→ REQUIRED WORK
Tally the lines in the data below where the word "Julio" appears, and give the tally alone.

→ SUPPLIED RECORDS
========

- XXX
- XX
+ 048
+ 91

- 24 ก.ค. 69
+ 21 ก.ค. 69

========

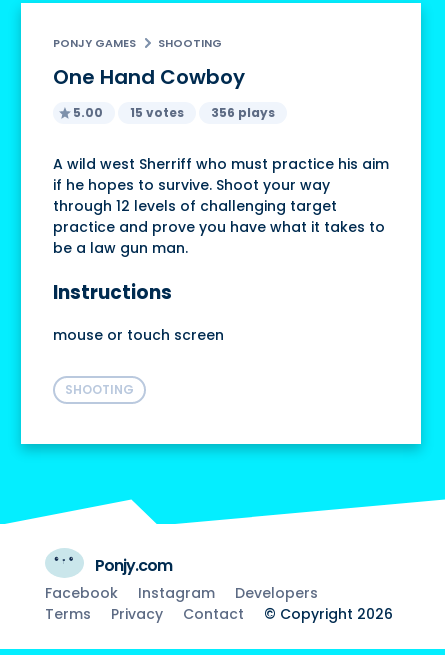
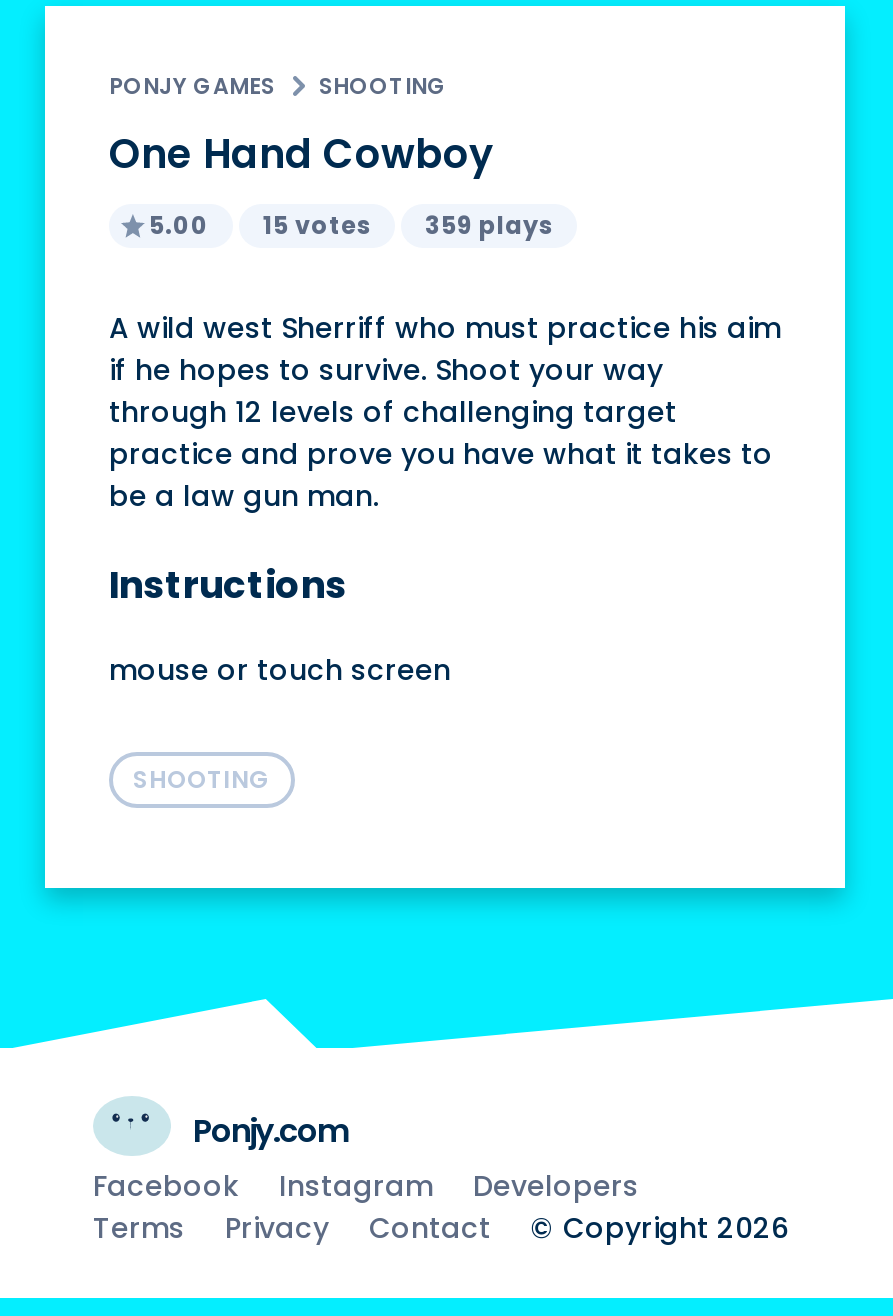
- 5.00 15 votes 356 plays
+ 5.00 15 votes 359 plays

========

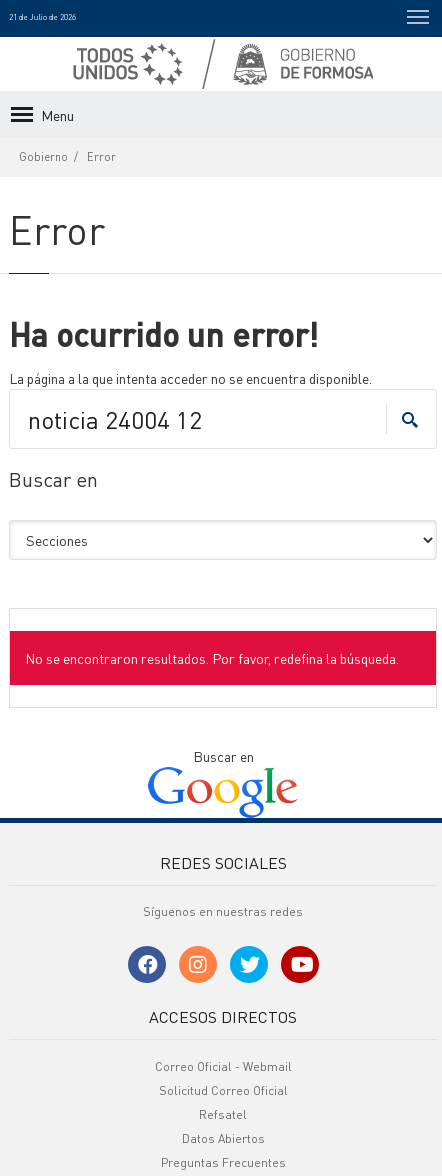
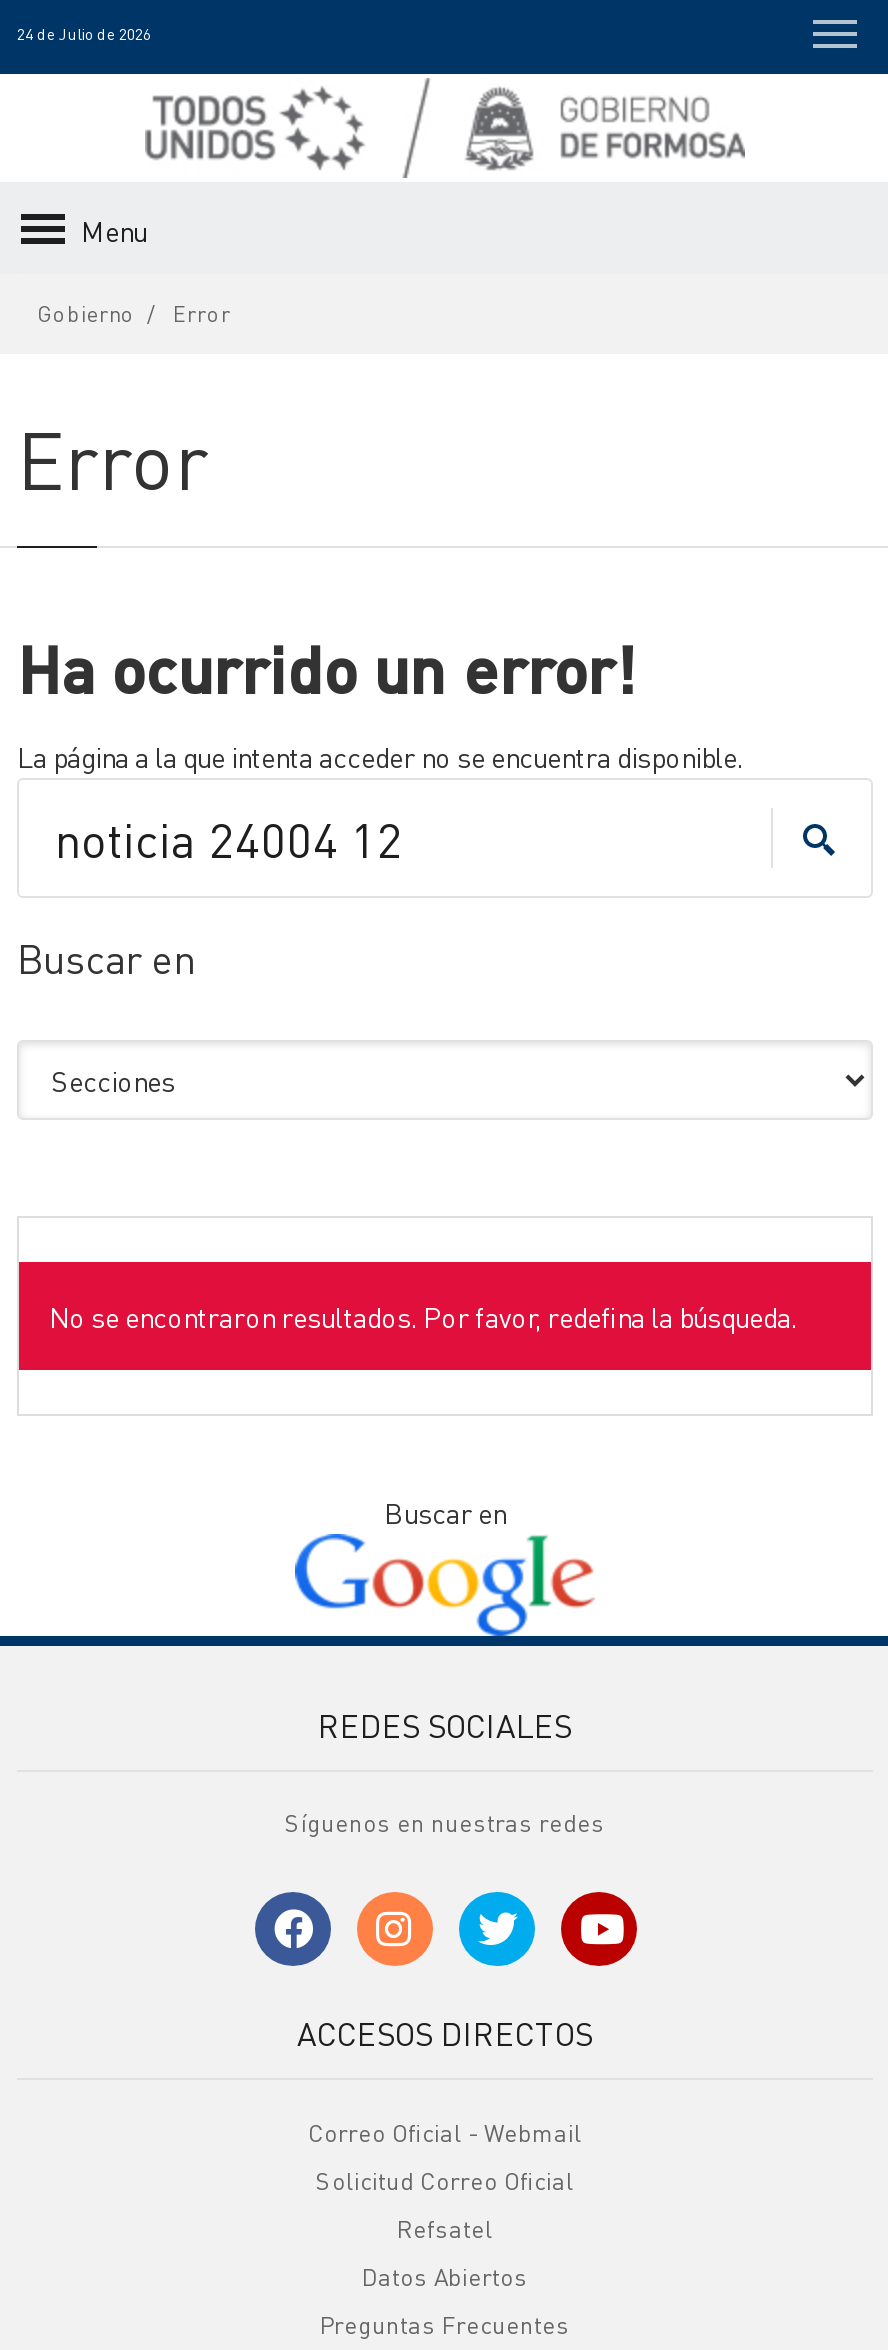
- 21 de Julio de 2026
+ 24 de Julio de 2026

========

→ EXPECTED ANSWER
2